Monday, May 11, 2009

Physicists understand the web better than us, part 28596

A new physics review site. via the baconmeister:
Physicists are drowning in a flood of research papers in their own fields and coping with an even larger deluge in other areas of physics. The Physical Review journals alone published over 18,000 papers last year. How can an active researcher stay informed about the most important developments in physics?

Physics highlights exceptional papers from the Physical Review journals.
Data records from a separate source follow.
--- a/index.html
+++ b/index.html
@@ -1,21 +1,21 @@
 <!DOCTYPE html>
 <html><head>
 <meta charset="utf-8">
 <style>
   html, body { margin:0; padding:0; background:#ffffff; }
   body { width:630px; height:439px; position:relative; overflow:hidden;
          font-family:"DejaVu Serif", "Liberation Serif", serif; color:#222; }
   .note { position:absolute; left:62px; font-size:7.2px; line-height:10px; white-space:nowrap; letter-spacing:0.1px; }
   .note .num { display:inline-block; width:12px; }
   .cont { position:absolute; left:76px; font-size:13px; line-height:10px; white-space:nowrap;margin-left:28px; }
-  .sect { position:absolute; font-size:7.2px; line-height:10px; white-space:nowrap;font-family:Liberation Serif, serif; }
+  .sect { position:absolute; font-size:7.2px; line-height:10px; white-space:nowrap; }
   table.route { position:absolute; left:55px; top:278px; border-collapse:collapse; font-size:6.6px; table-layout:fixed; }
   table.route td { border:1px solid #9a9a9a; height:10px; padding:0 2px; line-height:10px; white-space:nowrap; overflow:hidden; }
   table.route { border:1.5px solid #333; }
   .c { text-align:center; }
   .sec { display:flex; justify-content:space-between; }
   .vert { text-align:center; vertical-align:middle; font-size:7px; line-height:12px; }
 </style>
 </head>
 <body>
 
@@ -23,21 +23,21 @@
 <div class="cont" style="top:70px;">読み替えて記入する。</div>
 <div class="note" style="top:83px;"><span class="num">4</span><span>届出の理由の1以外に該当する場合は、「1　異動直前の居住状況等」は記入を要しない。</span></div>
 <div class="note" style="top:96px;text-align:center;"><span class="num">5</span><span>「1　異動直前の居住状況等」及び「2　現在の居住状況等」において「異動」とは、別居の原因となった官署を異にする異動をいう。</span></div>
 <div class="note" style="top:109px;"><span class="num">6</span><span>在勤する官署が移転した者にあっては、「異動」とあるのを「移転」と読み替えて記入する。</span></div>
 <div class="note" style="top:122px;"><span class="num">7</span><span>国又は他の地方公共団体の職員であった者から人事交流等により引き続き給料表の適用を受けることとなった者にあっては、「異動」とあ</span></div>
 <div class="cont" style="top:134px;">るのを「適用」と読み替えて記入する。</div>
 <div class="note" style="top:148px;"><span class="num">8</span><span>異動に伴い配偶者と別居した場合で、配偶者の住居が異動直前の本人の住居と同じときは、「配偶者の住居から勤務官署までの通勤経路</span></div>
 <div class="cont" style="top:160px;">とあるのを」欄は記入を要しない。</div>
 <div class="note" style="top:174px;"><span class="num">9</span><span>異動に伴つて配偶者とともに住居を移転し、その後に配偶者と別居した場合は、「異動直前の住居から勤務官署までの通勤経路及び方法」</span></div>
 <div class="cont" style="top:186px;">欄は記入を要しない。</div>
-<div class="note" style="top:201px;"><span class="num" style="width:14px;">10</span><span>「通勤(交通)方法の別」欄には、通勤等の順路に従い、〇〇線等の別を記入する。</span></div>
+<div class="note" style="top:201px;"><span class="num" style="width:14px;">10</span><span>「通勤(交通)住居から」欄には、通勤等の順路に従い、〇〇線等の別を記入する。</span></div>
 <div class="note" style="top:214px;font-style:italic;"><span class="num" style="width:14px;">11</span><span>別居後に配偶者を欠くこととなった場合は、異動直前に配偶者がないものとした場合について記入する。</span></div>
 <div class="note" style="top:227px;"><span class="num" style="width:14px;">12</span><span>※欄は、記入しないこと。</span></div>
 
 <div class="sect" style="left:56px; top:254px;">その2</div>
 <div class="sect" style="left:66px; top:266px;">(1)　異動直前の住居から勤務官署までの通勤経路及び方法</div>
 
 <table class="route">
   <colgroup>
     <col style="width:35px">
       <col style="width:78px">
To accomplish this, Physics features expert commentaries written by active researchers who are asked to explain the results to physicists in other subfields. These commissioned articles are edited for clarity and readability across fields and are accompanied by explanatory illustrations.

Each week, editors from each of the Physical Review journals choose papers that merit this treatment, aided by referee comments and internal discussion. We select commentary authors from around the world who are known for their expertise and communication skills and we devote much effort to editing these commentaries for broad accessibility.

Physics features three kinds of articles: Viewpoints are essays of approximately 1000–1500 words that focus on a single Physical Review paper or PRL letter and put this work into broader context. Trends are concise review articles (3000–4000 words in length) that survey a particular area and look for interesting developments in that field. Synopses (200 words) are staff-written distillations of interesting and important papers each week. In addition, we intend to publish selected Letters to the Editor to allow readers a chance to comment on the commentaries and summaries.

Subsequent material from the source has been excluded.